The Intersection of Agricultural Innovation and the Development of COVID-19 Vaccines in Europe’s Regulatory Hypocrisy
By Graham Brookes
 
The recent announcement that Astra-Zeneca had developed the third coronavirus vaccine to show promise was welcomed news. It uses a harmless virus that has been genetically modified to include coronavirus genes, which when injected into human cells makes coronavirus proteins that stimulate the immune system to fight any future coronavirus infections. That follows on from two other vaccines, which also use GM advances, called mRNA vaccines.
 
“These are fantastic results,” UK Prime Minister Boris Johnson enthused, as politicians across Europe queued up to praise the breakthroughs and to re-assure citizens of the robust, science-based regulatory approval systems that are in place to ensure their safety as the vaccines are fast-tracked through the approval process. This is the right thing to do.
 
However, isn’t this stance inconsistent and hypocritical? These vaccines use the very same techniques of genetic modification or gene editing that many European politicians have spent the last 25 years preventing their citizens and farmers from having access to for the production and consumption of food, feed and fibre crops and which some environmental advocacy groups have opposed unequivocally.  
 
If these politicians and advocacy groups were being consistent with their past behaviour, they would be campaigning against their approval.
 
Robust science-based regulatory frameworks for GMOs have been in place since the 1990s and over 4,300 such science-based regulatory assessments have been conducted in 70 countries by 2019 (ISAAA, 2019).
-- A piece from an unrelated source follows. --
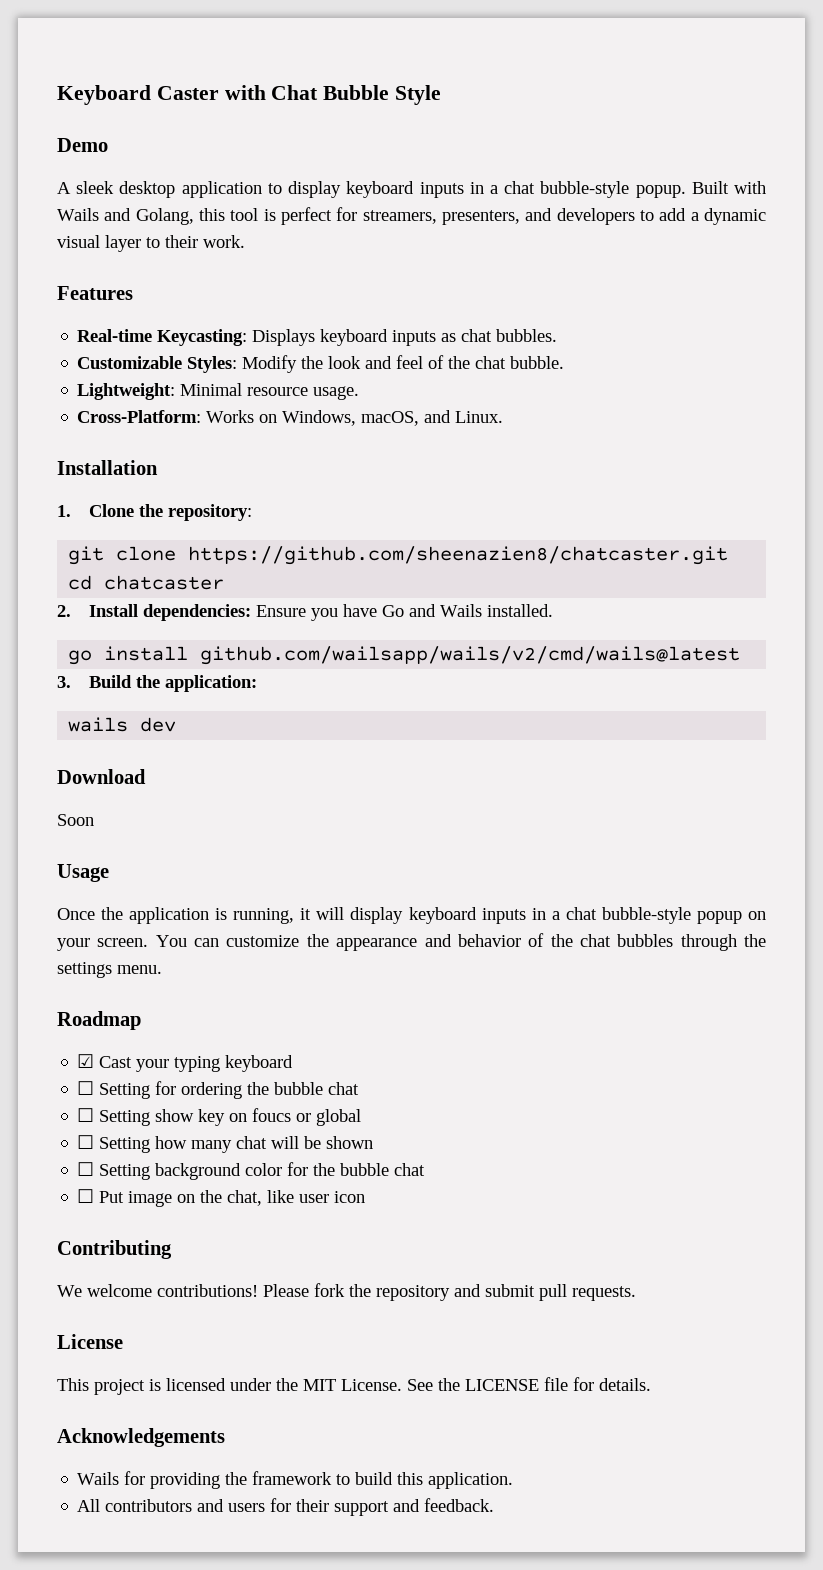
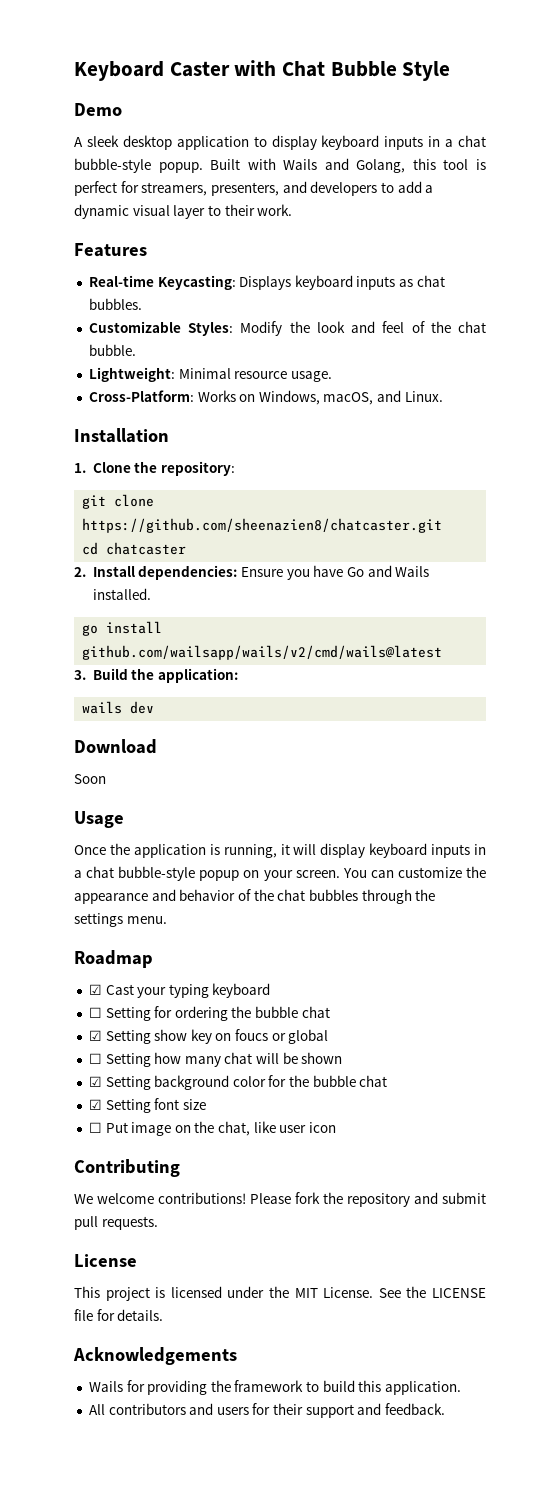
- ☐ Setting show key on foucs or global
+ ☑ Setting show key on foucs or global
- ☐ Setting background color for the bubble chat
+ ☑ Setting background color for the bubble chat
+ ☑ Setting font size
These have facilitated the widespread adoption of GM crops, largely outside Europe.
 
To date, there has been no credible evidence of negative impact on human health, there is a broad consensus amongst the vast majority of scientists and regulators that these products are safe to consume and there is now a substantial body of evidence that GM crop technology has made important contributions to improving global food security, to reducing the environmental footprint of agriculture and to helping to cut global greenhouse gas emissions (eg, Brookes and Barfoot, 2020).
 
Despite all this, most European politicians have continued to apply a non-science and non-evidence based approach to regulating these technologies, largely denying European farmers and citizens access to the benefits referred to above. As a result, 18 Member States have banned GM crop cultivation for non-scientific reasons, approvals for the importation and use of GM crops and their derivatives are often subject to long delays, causing disruption to supply chains of raw materials and the European GMO regulatory approval system has been acknowledged as failing to operate as intended (European Commission, 2015) and has been ruled to be mal-administered (European Ombudsman, 2016).